The next year, the Mules won eight games, and they won 12 more a season ago. It was all part of a turnaround Tyng has engineered — through recruiting, obviously, but also through a philosophy which produces results.
“There’s been talent here, but there was untapped potential, too,” Tyng said. “It takes nurturing. It takes believing. It takes some confidence.”
To a person, the Colby women talked all season about busting out of the starting gate this season with an eight-game unbeaten streak to set the tone for what was to come.
They also talked — consistently — about buying into the one game at a time mantra Tyng loves so much. But the head coach doesn’t just talk the talk.
“Even going into the Amherst series (the final series of the regular season), I still thought, ‘We’ve got to keep proving ourselves,’” Tyng said. “As a team, I think the players took on that mentality, too.
“In our league, every single game is a dogfight. It’s literally every single game. You can finish anywhere second through seventh and still feel like you had a really good season.”
Maybe.
The foundation Colby has built suggests that it could also be a really good foundation for the future.
“A lot of it is the players. It’s the growth of them as individuals,” Tyng said. “It’s why you love to coach. You love to see the improvement, to see them develop as people and players. There’s no better satisfaction than watching players grow into strong, confident players and people. I think (this season) is a byproduct of that philosophy.”

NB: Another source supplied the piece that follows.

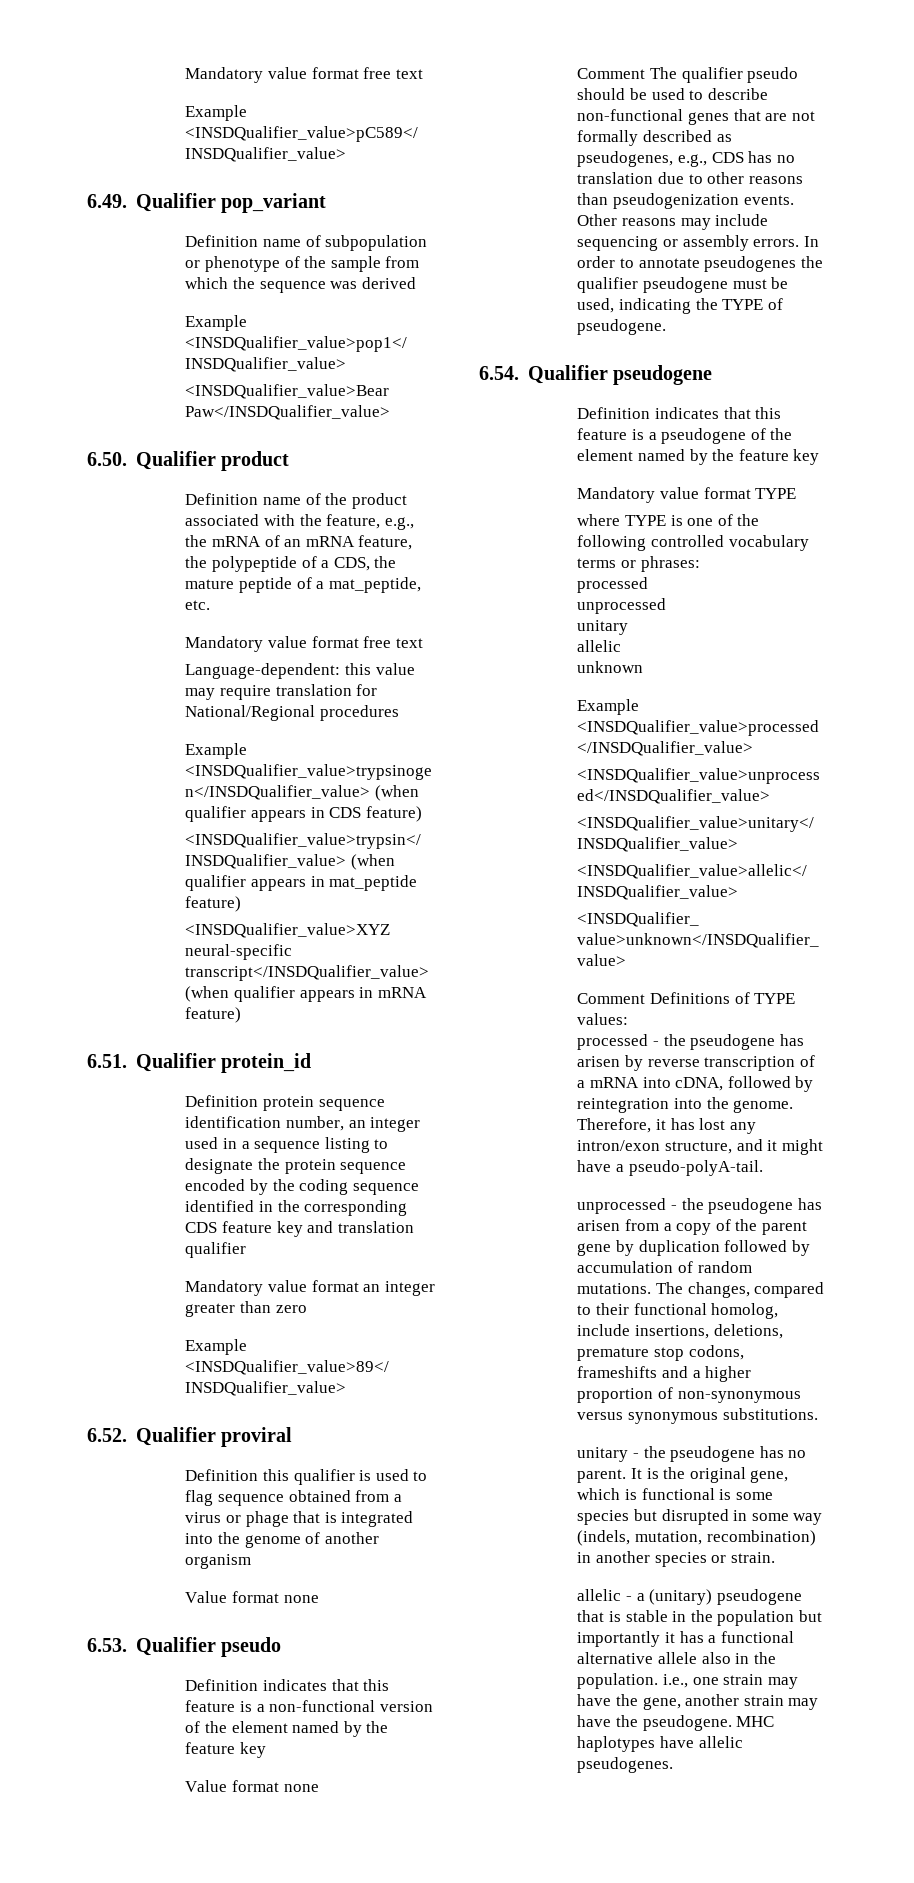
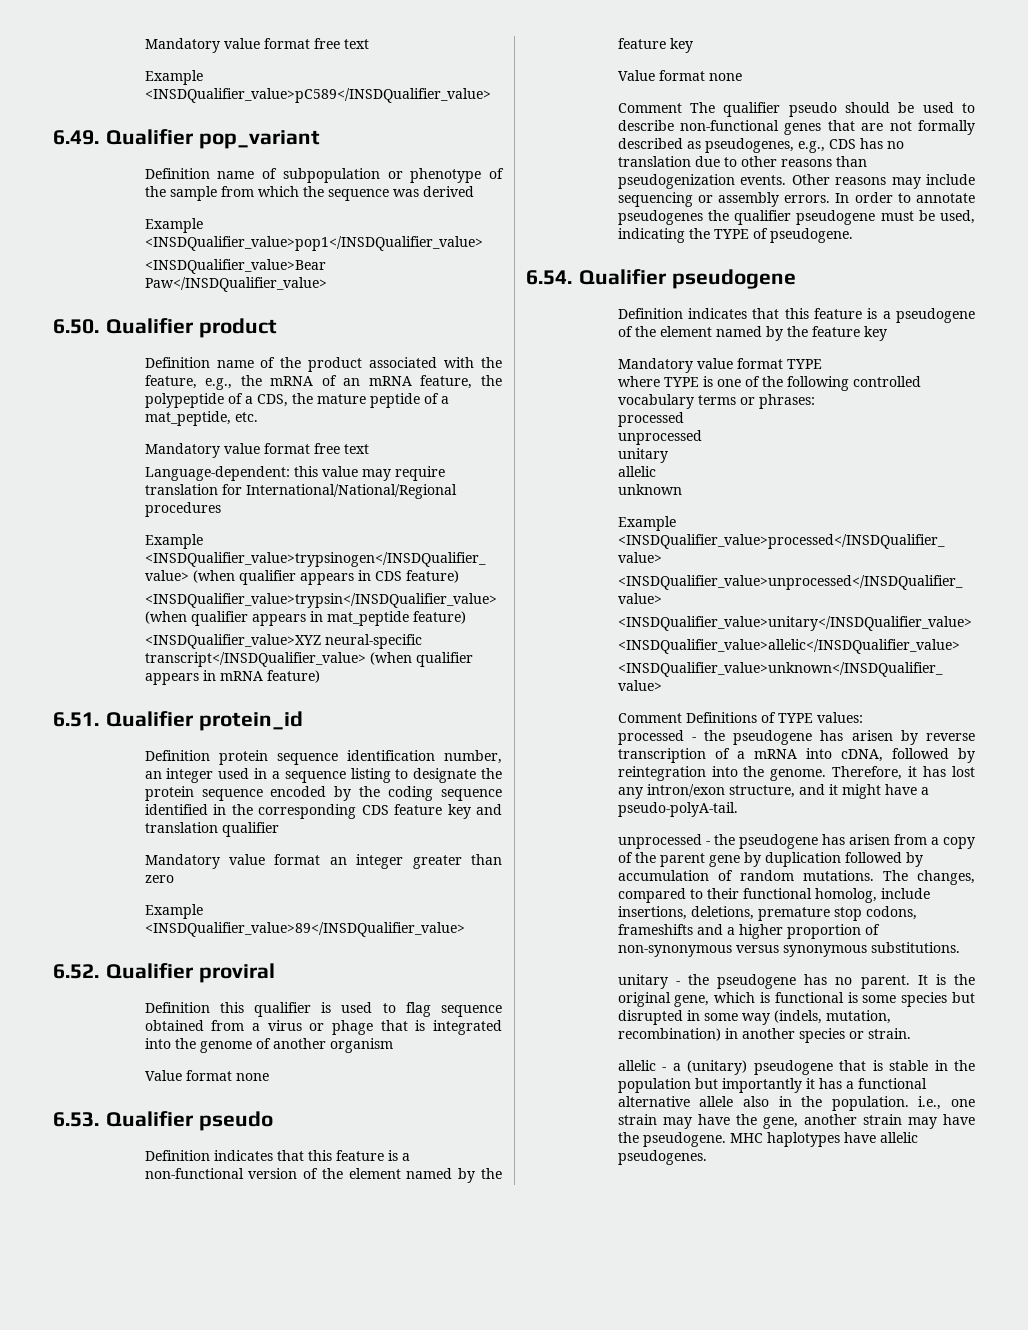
- Language-dependent: this value may require translation for National/Regional procedures
+ Language-dependent: this value may require translation for International/National/Regional procedures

Not making the NCAA tournament was a blow, particularly for a senior class that was the final class Tyng inherited from the previous regime. Players like Tess Dupre, Izzy Tegtmeyer, Moira Mullaney, Cassidy Holzer and Lily Santonelli won’t get a second chance at making the NCAA tournament in a year or two.
That’s the bad news.
But there’s a lot of good news in sports, too. The Colby women’s hockey program delivered plenty of that this winter.